Por José Buendía Hegewisch
Medina Haller y la sombra de la tortura
El sistema de justicia persiste en dejar en la sombra la tortura y silenciarla para aparentar resolver el crimen y la violencia con medidas de populismo penal como la prisión oficiosa. Jonathan Medina Haller salió de prisión tras ser condenado por secuestro agravado con una declaración ministerial obtenida, como en un sin fin de casos, a través de esta práctica cruel e inhumana, como el primer beneficiado del acuerdo presidencial para la preliberación de personas. Su caso corrió con la fortuna del desistimiento de la acción penal por parte de la fiscalía de la CDMX, pero el motivo de su excarcelación no reconoce la tortura, sino razones humanitarias y de salud.
Como suele suceder, la autoridad dedica más esfuerzo a negar la tortura que ha investigarla. Medina estuvo 10 años de sus 70 de condena en un reclusorio de la capital por un delito en el que no participó y a pesar de que su proceso debió ser repuesto por dar positivo para el Protocolo de Estambul por tortura. Pero no, sale porque su vida está en altísimo riesgo por la falta de atención médica, higiene y hacinamiento de un sistema penal que ha sido rebasado por el uso excesivo de la cárcel para conservar popularidad política. Aun así, puede decirse con suerte de librar la muerte en prisión, con sólo 41 años. Desde la reforma para ampliar la prisión oficiosa hace un año, la población carcelaria aumentó a su mayor nivel desde 2016, a pesar de la pandemia y con ésta los fallecimientos se dispararon 146% en las cárceles capitalinas en 2020.

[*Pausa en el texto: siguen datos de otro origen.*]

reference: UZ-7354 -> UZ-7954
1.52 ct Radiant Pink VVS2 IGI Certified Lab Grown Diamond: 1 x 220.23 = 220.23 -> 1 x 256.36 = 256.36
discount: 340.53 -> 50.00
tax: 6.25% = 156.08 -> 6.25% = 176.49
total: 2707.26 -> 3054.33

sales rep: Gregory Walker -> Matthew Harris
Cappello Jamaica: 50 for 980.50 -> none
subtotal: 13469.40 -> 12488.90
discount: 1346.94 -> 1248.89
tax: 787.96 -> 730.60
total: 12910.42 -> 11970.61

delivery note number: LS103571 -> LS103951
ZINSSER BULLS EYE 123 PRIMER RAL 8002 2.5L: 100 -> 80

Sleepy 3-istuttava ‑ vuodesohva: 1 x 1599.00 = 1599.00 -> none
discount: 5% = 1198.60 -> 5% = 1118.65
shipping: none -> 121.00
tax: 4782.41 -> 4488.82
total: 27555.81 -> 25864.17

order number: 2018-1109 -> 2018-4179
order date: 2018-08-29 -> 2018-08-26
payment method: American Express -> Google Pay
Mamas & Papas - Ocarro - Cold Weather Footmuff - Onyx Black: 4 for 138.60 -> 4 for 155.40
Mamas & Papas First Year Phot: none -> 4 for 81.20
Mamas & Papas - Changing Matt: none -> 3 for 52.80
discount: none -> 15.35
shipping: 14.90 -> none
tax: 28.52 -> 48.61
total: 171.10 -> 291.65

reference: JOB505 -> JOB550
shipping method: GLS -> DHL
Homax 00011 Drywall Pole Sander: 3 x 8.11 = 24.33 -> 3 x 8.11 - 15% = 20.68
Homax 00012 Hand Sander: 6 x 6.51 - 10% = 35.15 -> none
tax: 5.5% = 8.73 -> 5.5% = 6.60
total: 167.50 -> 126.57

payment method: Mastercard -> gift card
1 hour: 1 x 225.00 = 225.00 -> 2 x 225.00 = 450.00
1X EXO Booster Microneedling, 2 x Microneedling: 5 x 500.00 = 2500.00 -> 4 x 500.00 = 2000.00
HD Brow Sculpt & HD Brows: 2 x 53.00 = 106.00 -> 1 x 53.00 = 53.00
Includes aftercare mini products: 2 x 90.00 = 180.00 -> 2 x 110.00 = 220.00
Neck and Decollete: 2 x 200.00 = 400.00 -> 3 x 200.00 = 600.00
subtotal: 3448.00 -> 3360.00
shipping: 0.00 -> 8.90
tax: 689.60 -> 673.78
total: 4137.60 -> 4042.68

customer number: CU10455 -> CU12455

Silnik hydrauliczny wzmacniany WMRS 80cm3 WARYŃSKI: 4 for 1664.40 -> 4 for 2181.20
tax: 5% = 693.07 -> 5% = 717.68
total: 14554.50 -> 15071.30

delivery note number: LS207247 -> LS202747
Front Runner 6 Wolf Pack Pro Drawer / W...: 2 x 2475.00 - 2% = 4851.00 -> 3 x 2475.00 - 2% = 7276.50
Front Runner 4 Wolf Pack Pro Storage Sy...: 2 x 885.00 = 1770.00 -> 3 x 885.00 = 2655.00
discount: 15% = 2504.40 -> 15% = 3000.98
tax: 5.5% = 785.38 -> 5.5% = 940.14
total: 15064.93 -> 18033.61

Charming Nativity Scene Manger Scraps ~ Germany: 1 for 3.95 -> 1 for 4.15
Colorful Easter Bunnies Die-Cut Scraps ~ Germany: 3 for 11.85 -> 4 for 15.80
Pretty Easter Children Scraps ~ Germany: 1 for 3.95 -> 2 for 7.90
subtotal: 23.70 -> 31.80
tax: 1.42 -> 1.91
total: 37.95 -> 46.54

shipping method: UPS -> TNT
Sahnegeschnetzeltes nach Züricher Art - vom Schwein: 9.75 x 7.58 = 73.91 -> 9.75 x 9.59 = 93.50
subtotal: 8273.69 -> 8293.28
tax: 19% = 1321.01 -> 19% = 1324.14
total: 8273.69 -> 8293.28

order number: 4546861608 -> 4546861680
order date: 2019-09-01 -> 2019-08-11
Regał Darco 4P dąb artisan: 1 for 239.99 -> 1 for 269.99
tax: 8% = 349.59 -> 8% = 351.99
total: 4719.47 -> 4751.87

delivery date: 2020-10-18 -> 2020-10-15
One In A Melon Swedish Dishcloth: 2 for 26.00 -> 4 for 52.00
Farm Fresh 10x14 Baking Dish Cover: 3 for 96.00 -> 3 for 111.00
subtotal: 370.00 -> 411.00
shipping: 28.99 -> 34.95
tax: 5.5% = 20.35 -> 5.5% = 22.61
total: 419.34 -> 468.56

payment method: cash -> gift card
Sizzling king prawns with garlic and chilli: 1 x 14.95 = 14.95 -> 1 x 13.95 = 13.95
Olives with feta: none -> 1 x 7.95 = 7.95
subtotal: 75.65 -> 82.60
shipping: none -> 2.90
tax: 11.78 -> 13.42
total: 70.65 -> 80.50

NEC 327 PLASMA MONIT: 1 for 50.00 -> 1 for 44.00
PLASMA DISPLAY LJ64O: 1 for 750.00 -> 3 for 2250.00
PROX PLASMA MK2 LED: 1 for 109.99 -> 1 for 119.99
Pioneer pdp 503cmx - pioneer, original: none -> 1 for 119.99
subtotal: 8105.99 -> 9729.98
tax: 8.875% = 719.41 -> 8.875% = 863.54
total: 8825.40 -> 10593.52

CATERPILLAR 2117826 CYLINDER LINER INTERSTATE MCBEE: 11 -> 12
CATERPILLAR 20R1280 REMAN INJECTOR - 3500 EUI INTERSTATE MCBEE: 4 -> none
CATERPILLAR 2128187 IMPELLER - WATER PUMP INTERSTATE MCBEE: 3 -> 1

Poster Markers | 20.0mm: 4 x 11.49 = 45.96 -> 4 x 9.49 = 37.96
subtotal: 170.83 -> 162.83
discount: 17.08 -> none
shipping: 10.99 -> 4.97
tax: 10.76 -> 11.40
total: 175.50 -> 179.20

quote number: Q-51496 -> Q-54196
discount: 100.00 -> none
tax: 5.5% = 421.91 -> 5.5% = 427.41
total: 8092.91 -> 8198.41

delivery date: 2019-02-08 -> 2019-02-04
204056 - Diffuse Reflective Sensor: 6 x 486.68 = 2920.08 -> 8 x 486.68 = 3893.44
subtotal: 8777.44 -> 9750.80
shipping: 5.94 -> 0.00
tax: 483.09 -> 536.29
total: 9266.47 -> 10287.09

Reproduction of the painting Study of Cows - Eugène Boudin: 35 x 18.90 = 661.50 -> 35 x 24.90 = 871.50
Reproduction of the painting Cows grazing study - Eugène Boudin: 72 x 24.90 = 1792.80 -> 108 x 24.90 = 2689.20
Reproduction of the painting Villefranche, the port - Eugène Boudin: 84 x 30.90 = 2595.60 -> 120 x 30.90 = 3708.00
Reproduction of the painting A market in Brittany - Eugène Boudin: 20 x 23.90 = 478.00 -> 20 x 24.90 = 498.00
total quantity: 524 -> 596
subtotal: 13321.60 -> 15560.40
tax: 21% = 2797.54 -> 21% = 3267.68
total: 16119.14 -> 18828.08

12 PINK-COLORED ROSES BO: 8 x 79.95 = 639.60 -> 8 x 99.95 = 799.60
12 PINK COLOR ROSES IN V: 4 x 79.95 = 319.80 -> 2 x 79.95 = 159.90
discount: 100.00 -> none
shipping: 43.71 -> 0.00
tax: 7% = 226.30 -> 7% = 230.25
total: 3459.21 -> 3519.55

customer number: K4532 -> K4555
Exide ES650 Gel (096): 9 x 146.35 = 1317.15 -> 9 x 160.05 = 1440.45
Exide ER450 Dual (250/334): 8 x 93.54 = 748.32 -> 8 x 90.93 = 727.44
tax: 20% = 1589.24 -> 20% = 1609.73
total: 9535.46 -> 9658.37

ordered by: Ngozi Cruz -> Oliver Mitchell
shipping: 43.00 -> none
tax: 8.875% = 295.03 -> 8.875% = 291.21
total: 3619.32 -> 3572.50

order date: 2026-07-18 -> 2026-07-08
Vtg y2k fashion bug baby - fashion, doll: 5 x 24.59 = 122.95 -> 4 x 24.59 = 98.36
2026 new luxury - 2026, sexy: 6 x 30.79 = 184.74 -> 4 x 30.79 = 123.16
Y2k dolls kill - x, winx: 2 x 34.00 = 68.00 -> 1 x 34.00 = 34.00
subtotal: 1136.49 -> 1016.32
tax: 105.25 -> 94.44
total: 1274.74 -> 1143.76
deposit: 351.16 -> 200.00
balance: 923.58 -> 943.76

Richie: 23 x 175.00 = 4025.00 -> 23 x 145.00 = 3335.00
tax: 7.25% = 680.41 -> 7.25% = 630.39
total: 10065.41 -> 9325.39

El suyo es un buen suceso, pero un caso al fin. La sensibilidad mostrada por la fiscalía, sin embargo, pasa en silencio sobre las distorsiones que genera el populismo punitivo de éste y anteriores gobiernos con el uso de la cárcel con fines políticos como el aumento de penas y delitos para persuadir que se enfrenta la inseguridad. La prohibición mundial de la tortura no puede avanzar sin que se revise la manga ancha de la prisión oficiosa que tiene tras las rejas a casi la mitad de la población carcelaria en el país. Es decir, una sobrepoblación de alrededor de 95,000 reos sin sentencia, que ahora se trata de despresurizar con acciones extraordinarias como la especie de amnistía de López Obrador.
Pero la lógica de la fiscalía capitalina en el caso de Medina es similar a la del acuerdo del gobierno federal de agosto pasado para la identificación de personas en prisión preventiva y que sufrieron tortura. Más de 12,000 reos podrían salir a la calle en los próximos meses por ese decreto, pero sin entrar a corregir las desviaciones del derecho penal para las condiciones del hacinamiento, falta de atención médica y hasta recurrir a los familiares para garantizar la alimentación básica.
La promesa de liberación de personas con más de 10 años en la cárcel sin sentencia, con enfermedades crónicas o mayores de 75 años, es un propósito muy loable, pero no corrige el camino de una política criminal errática que se pierde en el uso intensivo y arbitrario de la cárcel.
El decreto en el fondo representa un reconocimiento tácito del error de los gobernantes al pensar que aumentar penas reduce el delito, tanto como la conveniencia de sostenerse en el error por las ganancias o popularidad electoral. Entre las imágenes conmovedoras de este sexenio está la de López Obrador levantando un grillete usado en las Islas Marías como símbolo de la voluntad de erradicar la tortura. La cual contrasta con el hecho de que tres meses después de iniciar su gobierno se ampliara la prisión oficiosa en una apuesta de continuidad del populismo penal ante la persistencia de la violencia.
El problema, además, es que el decreto ni siquiera es camino seguro para agilizar la justicia y mucho menos reparar el daño. Mientras persista la prisión exprés, se creará un comité para analizar cada solicitud sin plazos claros para desahogarlos y obstáculos burocráticos que limitarán el número de beneficiados, menos aún de investigaciones identificadas por tortura.
Tampoco prevé estrategias de restitución de derechos y reinserción social. Aunque el propósito es bueno, sin voluntad política la práctica de la tortura quedará como suele ser en la impunidad y eso hace que se perpetúe.